Горделиво и напыщенно подходил надутый учёный законник. Уленшпигель высовывал свою голову из рамы, строил обезьянью рожу и говорил:
– Старое хайло, не цвести тебе, а догнивать. Ну, что, не вылитый я ваш портрет, господин доктор?
Подходил старикашка со своей бесславной плешью и молодой женой; Уленшпигель опять прятался и показывал в раме рогульку, на ветках которой висели роговые гребешки, шкатулки, черенки для ножей, и спрашивал:
– Из чего сделаны эти штучки, сударь мой? Из рога, который так хорошо растёт в садах старых мужей. Кто смеет теперь сказать, что от рогоносцев нет никакой пользы государству?
И рядом с роговыми изделиями показывалось в раме юное лицо Уленшпигеля.
От ярости у старика делался припадок кашля, но его хорошенькая жена успокаивала его своей ручкой и, улыбаясь, разговаривала с Уленшпигелем:
– А мой портрет покажешь?
– Подойди поближе, – отвечал Уленшпигель. Только она подходила, он притягивал её к себе и покрывал поцелуями.
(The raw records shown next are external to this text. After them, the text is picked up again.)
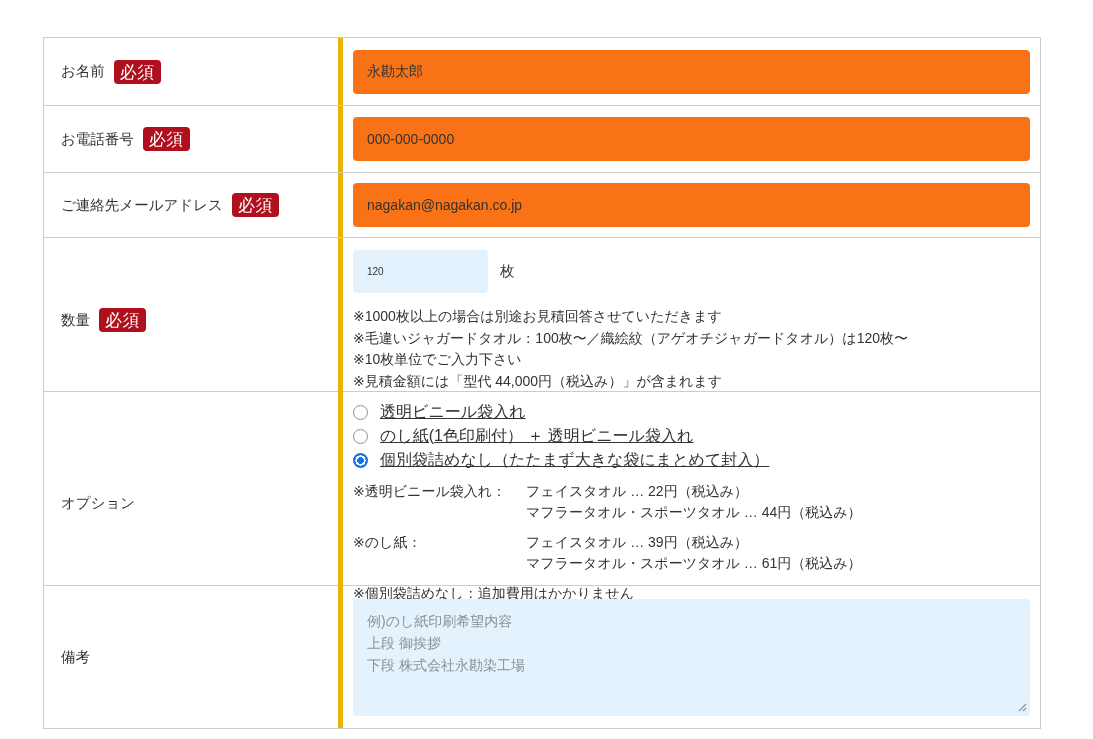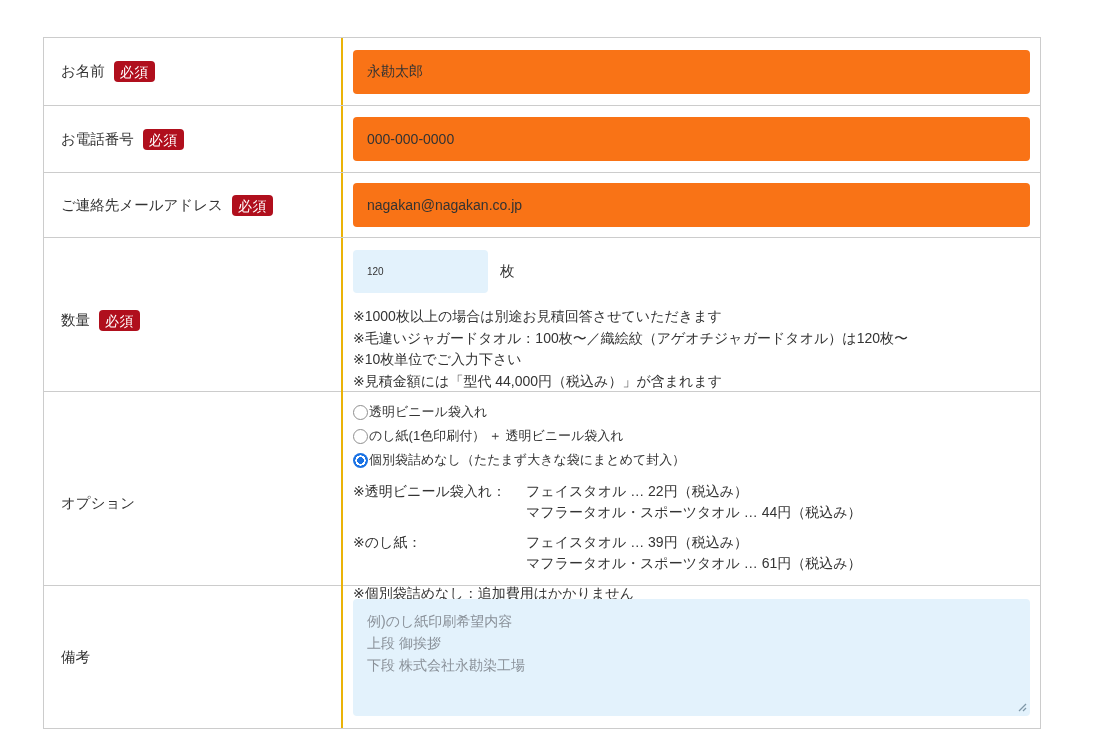--- a/index.html
+++ b/index.html
@@ -1,45 +1,45 @@
 <!DOCTYPE html>
 <html><head>
 <meta charset="utf-8">
 <style>
   * { margin:0; padding:0; box-sizing:border-box; }
   html,body { width:1093px; height:739px; background:#fff; overflow:hidden;
     font-family:"Liberation Sans","DejaVu Sans",sans-serif; color:#333; }
   .form-table { position:absolute; left:43px; top:37px; width:998px; border:1px solid #ccc; background:#fff; }
   .row { display:grid; grid-template-columns:299px 1fr; }
   .row + .row { border-top:1px solid #ccc; }
-  .cell-label { border-right:2px solid #eab308; display:flex; align-items:center; padding-left:17px;
+  .cell-label { border-right:5px solid #eab308; display:flex; align-items:center; padding-left:17px;
     font-size:14.5px; }
   .cell-value { padding:10px; display:flex; flex-direction:column; justify-content:center; }
   .r-name, .r-phone { height:67px; }
   .r-email { height:65px; }
   .r-qty { height:154px; }
   .r-opt { height:194px; }
   .r-memo { height:143px; }
-  .badge { display:inline-block; margin-left:9px; background:#b00f1d; color:#fff; font-size:14px;
+  .badge { display:inline-block; margin-left:9px; background:#b00f1d; color:#fff; font-size:17px;
     line-height:1; padding:4px 6px 3px; border-radius:4px; letter-spacing:0.5px; }
   .text-input { width:100%; height:44px; background:#f97316; border:none; border-radius:4px;
     padding:0 14px; font-size:14px; color:#333; font-family:inherit; outline:none; }
   .qty-cell { justify-content:flex-start; padding-top:12px; }
   .qty-line { display:flex; align-items:center; }
   .qty-input { width:135px; height:43px; background:#e3f2fc; border:none; border-radius:4px;
     padding:0 14px; font-size:10px; color:#333; font-family:inherit; outline:none; }
   .qty-unit { margin-left:12px; font-size:14.5px; }
   .notes { margin-top:13px; font-size:14px; line-height:21.5px; }
   .opt-cell { justify-content:flex-start; padding-top:8px; }
   .radio-row { display:flex; align-items:center; height:24px; cursor:default; }
   .radio-circle { width:15px; height:15px; border-radius:50%; border:1.5px solid #8f8f8f;
     background:#fff; flex:0 0 15px; }
   .radio-row.selected .radio-circle { border:none;
     background:radial-gradient(circle at center,#1a72e4 0 3.4px,#ffffff 3.6px 5px,#1a72e4 5.2px 7.5px); }
-  .radio-label { margin-left:1px; font-size:13px; }
+  .radio-label { margin-left:12px; font-size:16px;text-decoration:underline; }
   .opt-notes { margin-top:9px; font-size:14px; line-height:21px; }
   .opt-note-group { display:grid; grid-template-columns:173px 1fr; margin-bottom:9px; }
   .opt-note-lines div { white-space:nowrap; }
   .opt-note-single { margin-top:8px; font-size:14px; }
   .memo-wrap { position:relative; width:100%; }
   .memo-area { width:100%; height:117px; background:#e3f2fc; border:none; border-radius:4px;
     padding:11px 14px; font-size:14px; line-height:22px; color:#333; font-family:inherit;
     resize:none; outline:none; display:block; }
   .memo-area::placeholder { color:#8a9199; opacity:1; }
   .resize-handle { position:absolute; right:3px; bottom:4px; }

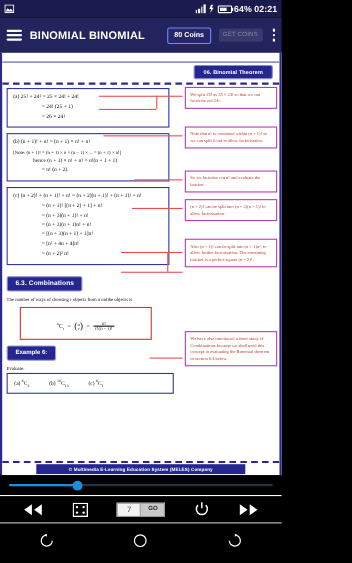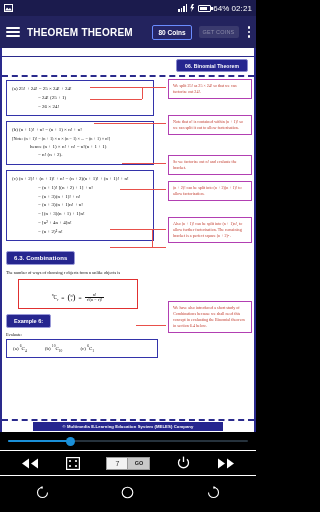--- a/index.html
+++ b/index.html
@@ -3,21 +3,21 @@
 <meta charset="utf-8">
 <style>
   html,body{margin:0;padding:0;background:#000;}
   body{width:256px;height:512px;overflow:hidden;font-family:"Liberation Sans",sans-serif;}
   .phone{width:256px;height:512px;position:relative;background:#000;}
 
   
   .statusbar{height:16px;background:#1b1b4d;display:flex;align-items:center;
     padding:0 4px;box-sizing:border-box;color:#fff;font-size:8px;}
   .sb-left{display:flex;align-items:center;gap:3px;}
-  .sb-right{margin-left:auto;display:flex;align-items:center;gap:2px;}
+  .sb-right{margin-left:auto;display:flex;align-items:center;gap:2px;font-weight:bold;}
   .sb-text{font-size:8px;color:#fff;letter-spacing:.1px;}
   .sig{display:flex;align-items:flex-end;gap:1px;height:8px;}
   .sig i{width:1.5px;background:#fff;display:block;}
   .sig i:nth-child(1){height:3px;} .sig i:nth-child(2){height:4.5px;}
   .sig i:nth-child(3){height:6px;}  .sig i:nth-child(4){height:8px;}
   .batt{width:13px;height:7px;border:1px solid #fff;border-radius:1px;position:relative;box-sizing:border-box;}
   .batt:after{content:"";position:absolute;right:-2.5px;top:1.5px;width:1.5px;height:3px;background:#fff;}
   .batt i{position:absolute;left:1px;top:1px;bottom:1px;width:60%;background:#fff;display:block;}
 
   
@@ -143,21 +143,21 @@
       <span class="sb-text">02:21</span>
     </div>
   </div>
 
   <div class="appbar">
     <span class="ham">
         <i></i>
         <i></i>
         <i></i>
       </span>
-    <span class="app-title">THEOREM THEOREM</span>
+    <span class="app-title">BINOMIAL BINOMIAL</span>
     <span class="coins">80 Coins</span>
     <span class="getcoins">GET COINS</span>
     <span class="kebab">
         <i></i>
         <i></i>
         <i></i>
       </span>
   </div>
 
   <div class="doc">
– Твоё изображение, – говорил он, – в напряжённой юности, пребывающей за мужскими застёжками.
Красотка уходила, дав ему на прощание флорин, а то и два.
Жирному, толстогубому монаху, просившему тоже показать ему его изображение настоящее и будущее, Уленшпигель отвечал:
– Сейчас ты ларь для ветчины – это твоё настоящее, а потом станешь пивным погребом – это твоё будущее, ибо солёное требует выпивки, – не так ли, брюхан? Дай патар – ведь я сказал тебе правду.
– Сын мой, – отвечал монах, – мы не носим при себе денег.
– Деньги носят вас, – возражал Уленшпигель, – я знаю, у тебя деньги в подошвах сандалий. Дай мне твои сандалии.
– Сын мой, это достояние обители. Но, так и быть, вытащу, вот тебе два патара за твои труды.